Erwin Olaf’s Best Photograph: Restaging an Otto Dix Painting in Modern Berlin
Interview by: Karin Andreasson
In 2012, I had this gut feeling that we were living in a kind of interbellum, a period between two wars. It felt as if a huge thundercloud was heading our way. I sensed it in art and in the young and wanted to capture it.
I had wanted to photograph in Berlin for a long time and managed to find a ballroom that officers had danced in during the second world war. It’s dilapidated but still in use. It made me think of a painting by Otto Dix called Salon, 1927, showing three elderly women and a younger one at a table. That became one aspect of the photograph, but I didn’t have anything for my idea of the interbellum. Then, later, I was at an airport and saw children screaming and running around. It was a eureka moment. That’s how to add the power of youth, I thought, while the battle element would come from a struggle between youth and maturity.

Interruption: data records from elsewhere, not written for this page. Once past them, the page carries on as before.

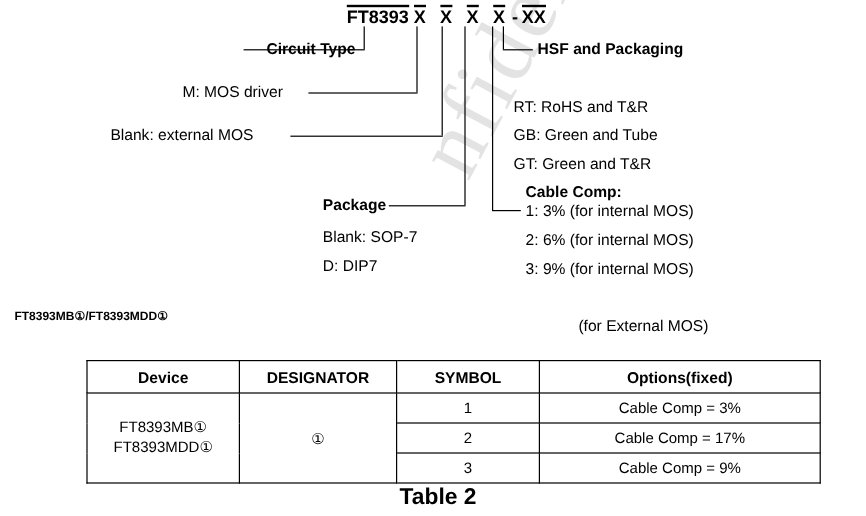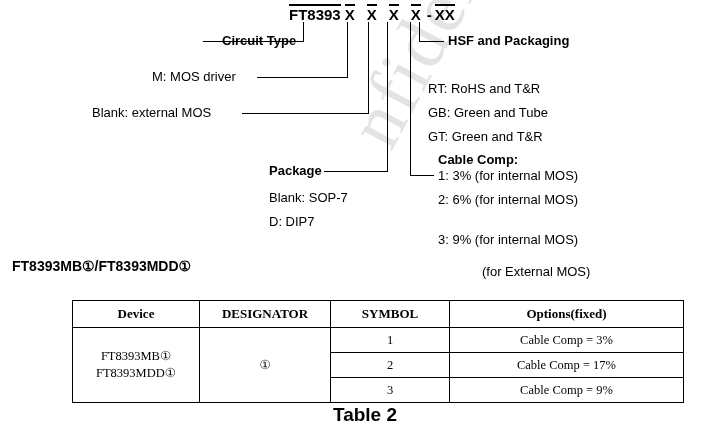--- a/index.html
+++ b/index.html
@@ -159,7 +159,7 @@
     <div class="t b" style="left:434px; top:152px;">Cable Comp:</div>
     <div class="t" style="left:434px; top:168px;">1: 3% (for internal MOS)</div>
     <div class="t" style="left:434px; top:192px;">2: 6% (for internal MOS)</div>
-    <div class="t" style="left:434px; top:216px;margin-top:16px;">3: 9% (for internal MOS)</div>
+    <div class="t" style="left:434px; top:216px;">3: 9% (for internal MOS)</div>
     <div class="t" style="left:478px; top:264px;">(for External MOS)</div>
   </div>
 

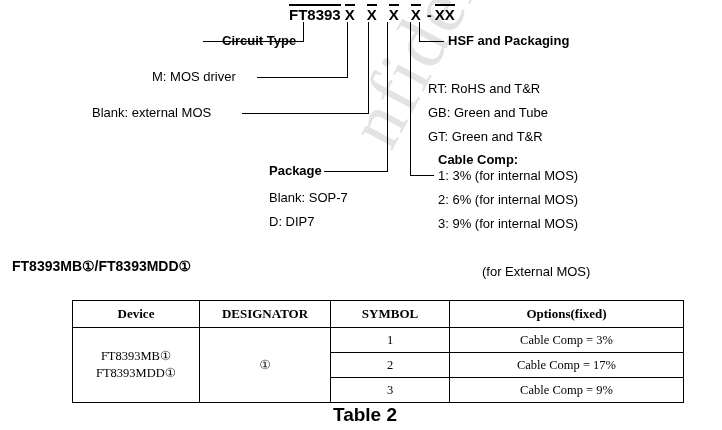--- a/index.html
+++ b/index.html
@@ -73,7 +73,7 @@
     top: 258px;
     font-family: "Liberation Sans", sans-serif;
     font-weight: bold;
-    font-size: 14px;
+    font-size: 10px;
   }
   table.t2 {
     position: absolute;

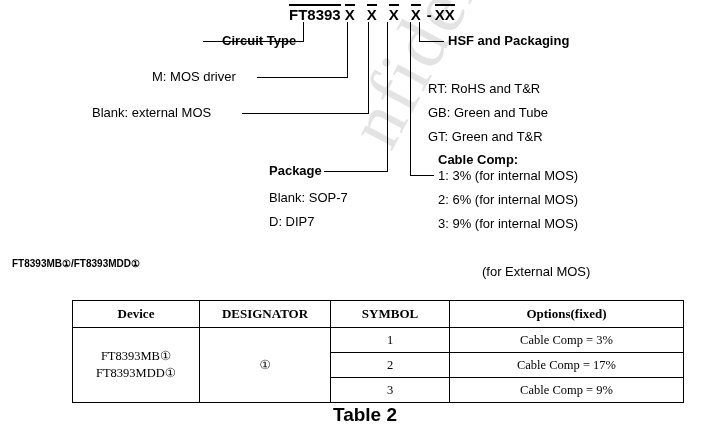--- a/index.html
+++ b/index.html
@@ -80,7 +80,7 @@
     left: 68px;
     top: 300px;
     border-collapse: collapse;
-    font-family: Liberation Serif, serif;
+    font-family: Liberation Sans, sans-serif;
     font-size: 12.5px;
     background: transparent;
   }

I spent a lot of time looking for models. I was after open-minded older women to echo the characters in Dix’s work. The one on the left was fantastic: 89 and really liberal. The worse she looked, the more she liked it. The woman in the middle had a sad smile. I didn’t ask for it, though. I just said, “Think about your youth” and she started to smile. I’ve always been interested in women who wear too much makeup, so I made the woman on the right a down-at-heel geisha figure. Three is a magical number in photography. Two never works. With three, you have conflict and good composition.
The girl was adorable, really beautiful, on the edge of becoming a woman. The way she is standing, looking towards the camera, shows her innocence. But, if you look to the table, you see a chair pushed away – as if she had been sitting there. So there is a kind of maturity and arrogance, as if she’s saying: “I don’t want to mix with those people any more.” She becomes a symbol of youth, strong and aware of their power.
I lit the scene from the right, too, so it looks as if the girl is moving in that direction. Perhaps the light is coming from a door, a way out from the old world.
I looked at a lot of newspaper photographs when I was researching the interwar period in Berlin. What I saw was a lot of disabled men returning home from the first world war – and a lot of alcoholism. The man at the back of the picture is based on one of these images. Every picture from the series has stairs in the background, too, because for me that’s what Berlin is: a city of stairs. Whenever I heard about some interesting new location, I would be told that it was up, say, three flights of stairs. I suffer from emphysema so climbing up them is a nightmare. But stairs can be interpreted as hopeful – a way out – or they might be going down to hell.
I have lots of ideas in my mind when I’m making photographs, but they’re not set in stone. There is no single way the picture should be interpreted. I like how you can suggest things through minor adjustments – to the lighting, the position of the chair, whether the girl’s shoulders are up or down, or if she’s looking into the camera.
I used to want to conquer the world with strong images, but nowadays I want to say to the viewer: I’ll give you the ingredients, you make the story.